**BRIEF:** Below is a listing. Set down exactly the lines from the one containing "total: 16.77 -> 15.93" through the one containing "order number: 88272037 -> 88272136", both ends included, and leave out the rest.

**MATERIAL PROVIDED:**
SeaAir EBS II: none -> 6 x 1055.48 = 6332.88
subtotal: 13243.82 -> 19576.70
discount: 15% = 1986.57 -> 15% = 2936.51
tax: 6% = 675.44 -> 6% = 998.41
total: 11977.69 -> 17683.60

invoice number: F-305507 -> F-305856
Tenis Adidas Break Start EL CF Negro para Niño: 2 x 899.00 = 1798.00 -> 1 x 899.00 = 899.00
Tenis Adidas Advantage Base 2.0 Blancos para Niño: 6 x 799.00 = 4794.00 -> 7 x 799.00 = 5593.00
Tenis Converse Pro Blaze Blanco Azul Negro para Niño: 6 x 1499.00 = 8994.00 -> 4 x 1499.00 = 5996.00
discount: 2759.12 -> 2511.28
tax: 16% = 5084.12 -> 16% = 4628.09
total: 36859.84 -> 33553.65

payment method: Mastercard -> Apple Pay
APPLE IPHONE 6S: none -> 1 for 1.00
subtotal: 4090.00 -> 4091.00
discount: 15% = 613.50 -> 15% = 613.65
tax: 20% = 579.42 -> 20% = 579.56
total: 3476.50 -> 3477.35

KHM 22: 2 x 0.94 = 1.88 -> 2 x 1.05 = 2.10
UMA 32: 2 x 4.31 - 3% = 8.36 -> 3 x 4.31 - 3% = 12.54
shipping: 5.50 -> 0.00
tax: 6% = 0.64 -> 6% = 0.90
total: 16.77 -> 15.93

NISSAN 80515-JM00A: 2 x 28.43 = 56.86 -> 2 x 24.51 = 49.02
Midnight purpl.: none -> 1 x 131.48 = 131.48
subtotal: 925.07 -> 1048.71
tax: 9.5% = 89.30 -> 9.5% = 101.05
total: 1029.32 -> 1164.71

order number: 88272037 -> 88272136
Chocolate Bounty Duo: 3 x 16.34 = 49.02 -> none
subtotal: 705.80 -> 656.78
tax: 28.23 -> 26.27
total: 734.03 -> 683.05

**ANSWER BOX:**
total: 16.77 -> 15.93

NISSAN 80515-JM00A: 2 x 28.43 = 56.86 -> 2 x 24.51 = 49.02
Midnight purpl.: none -> 1 x 131.48 = 131.48
subtotal: 925.07 -> 1048.71
tax: 9.5% = 89.30 -> 9.5% = 101.05
total: 1029.32 -> 1164.71

order number: 88272037 -> 88272136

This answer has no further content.